At three in the morning I knew something had to change. We'd checked into a hotel, assured ourselves that the room was accessible, then looked to see if their 'accessible' came anywhere near our 'accessible'. It did. I admit I didn't look at the bed. We had taken the night flight, where night involved them turning off the airplane lights for two hours and dawn came when they turned the lights back on for breakfast. OK. No sleep.
Luckily our hotel had our room open so we got in easily. I tried to stay up until a reasonable bed time. We gave in and hit the sack around 5 pm. I slept like I hadn't slept which was appropraite for the situation. When I woke at 3 I had to pee like a ... like a ... like a guy who really has to pee has to pee. Yeah, that bad. I sat up and my knees hit my chin. The bed was low. Over the years my center of gravity has sagged and changed. I actually sat there and contemptated the complications of just peeing right then, right there, then rolling backwards into bed.

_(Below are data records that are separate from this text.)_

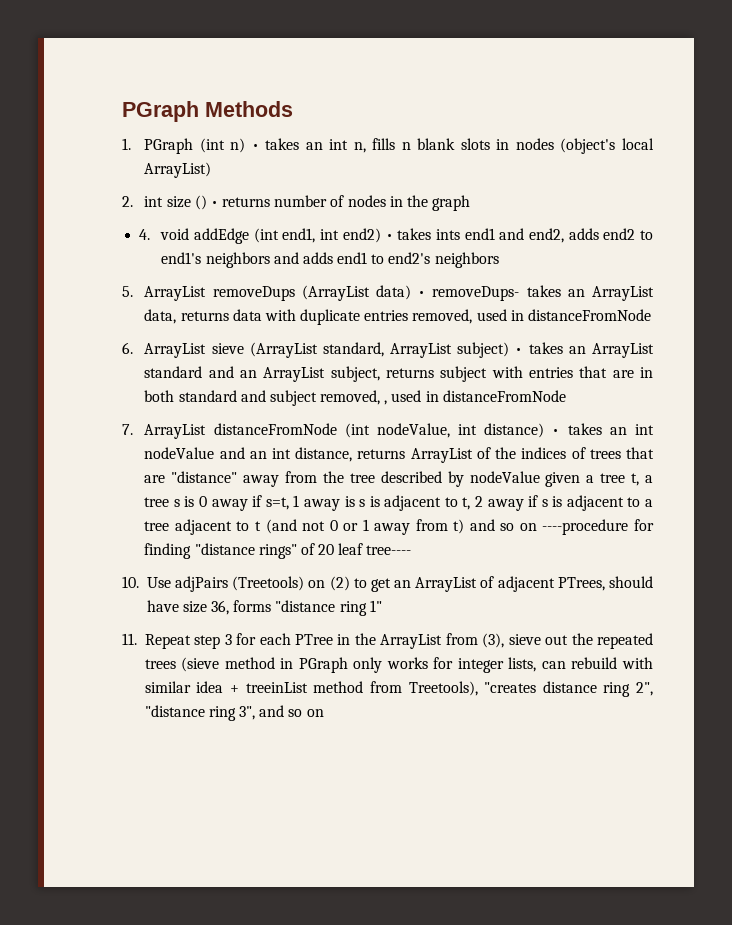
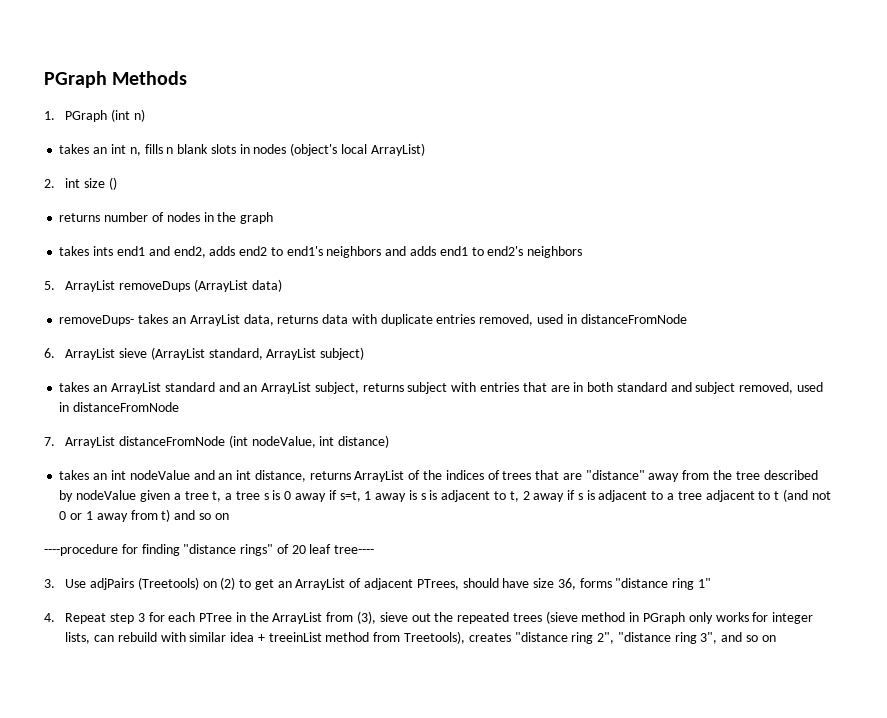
- 1. PGraph (int n) • takes an int n, fills n blank slots in nodes (object's local ArrayList)
+ 1. PGraph (int n)
+ takes an int n, fills n blank slots in nodes (object's local ArrayList)
- 2. int size () • returns number of nodes in the graph
+ 2. int size ()
+ returns number of nodes in the graph
- 4. void addEdge (int end1, int end2) • takes ints end1 and end2, adds end2 to end1's neighbors and adds end1 to end2's neighbors
+ takes ints end1 and end2, adds end2 to end1's neighbors and adds end1 to end2's neighbors
- 5. ArrayList removeDups (ArrayList data) • removeDups- takes an ArrayList data, returns data with duplicate entries removed, used in distanceFromNode
+ 5. ArrayList removeDups (ArrayList data)
+ removeDups- takes an ArrayList data, returns data with duplicate entries removed, used in distanceFromNode
- 6. ArrayList sieve (ArrayList standard, ArrayList subject) • takes an ArrayList standard and an ArrayList subject, returns subject with entries that are in both standard and subject removed, , used in distanceFromNode
+ 6. ArrayList sieve (ArrayList standard, ArrayList subject)
+ takes an ArrayList standard and an ArrayList subject, returns subject with entries that are in both standard and subject removed, used in distanceFromNode
- 7. ArrayList distanceFromNode (int nodeValue, int distance) • takes an int nodeValue and an int distance, returns ArrayList of the indices of trees that are "distance" away from the tree described by nodeValue given a tree t, a tree s is 0 away if s=t, 1 away is s is adjacent to t, 2 away if s is adjacent to a tree adjacent to t (and not 0 or 1 away from t) and so on ----procedure for finding "distance rings" of 20 leaf tree----
+ 7. ArrayList distanceFromNode (int nodeValue, int distance)
+ takes an int nodeValue and an int distance, returns ArrayList of the indices of trees that are "distance" away from the tree described by nodeValue given a tree t, a tree s is 0 away if s=t, 1 away is s is adjacent to t, 2 away if s is adjacent to a tree adjacent to t (and not 0 or 1 away from t) and so on
+ ----procedure for finding "distance rings" of 20 leaf tree----
- 10. Use adjPairs (Treetools) on (2) to get an ArrayList of adjacent PTrees, should have size 36, forms "distance ring 1"
+ 3. Use adjPairs (Treetools) on (2) to get an ArrayList of adjacent PTrees, should have size 36, forms "distance ring 1"
- 11. Repeat step 3 for each PTree in the ArrayList from (3), sieve out the repeated trees (sieve method in PGraph only works for integer lists, can rebuild with similar idea + treeinList method from Treetools), "creates distance ring 2", "distance ring 3", and so on
+ 4. Repeat step 3 for each PTree in the ArrayList from (3), sieve out the repeated trees (sieve method in PGraph only works for integer lists, can rebuild with similar idea + treeinList method from Treetools), creates "distance ring 2", "distance ring 3", and so on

But no. Instead I rocked and rocked till I had enough propulsion and I shot to a standing position. My belly continued up and then paused and came crashing down into place. It sounded like my body was applauding my acheivement. I made it to the can, made it back to bed. I considered not getting back into bed because I didn't want to get out of it again. But I was tired.
I went back to bed.
In the morning I talked with Joe about the bed. I was worried and I knew that if I spent another night in that bed I lay there worried about being forever marooned on an increasingly stinky and disgusting island. The next day I was booked to do a presentation to over 100 people with Down Syndrome from across the globe. I had to be able to sleep.
Over breakfast I spoke with the hotel manager and asked if another mattress could be thrown on top of the one we have, that would give us height which would give us sleep. She paused for a second, I expected an explanation of why that wasn't possible. She said, instead, 'I don't see why we can't do that for you.' Shortly thereafter the mattress arrived. It's now the perfect height.
The most important tool for living an inclusive and valued life - a voice and the courage to use it. The second most important tool for living an inclusive and valued life ... The next morning we got up refreshed. We'd slept brilliantly. We stopped at the desk and asked for the manager. She came out looking tense, I'm guessing she gets a lot of complaints. I told her that what she had done was perfect and that I appreciated her flexibility and willingness to help. She smiled and said that it hadn't been a problem ... The second most important tool is the ability to say thankyou to those who listen to the voice you use.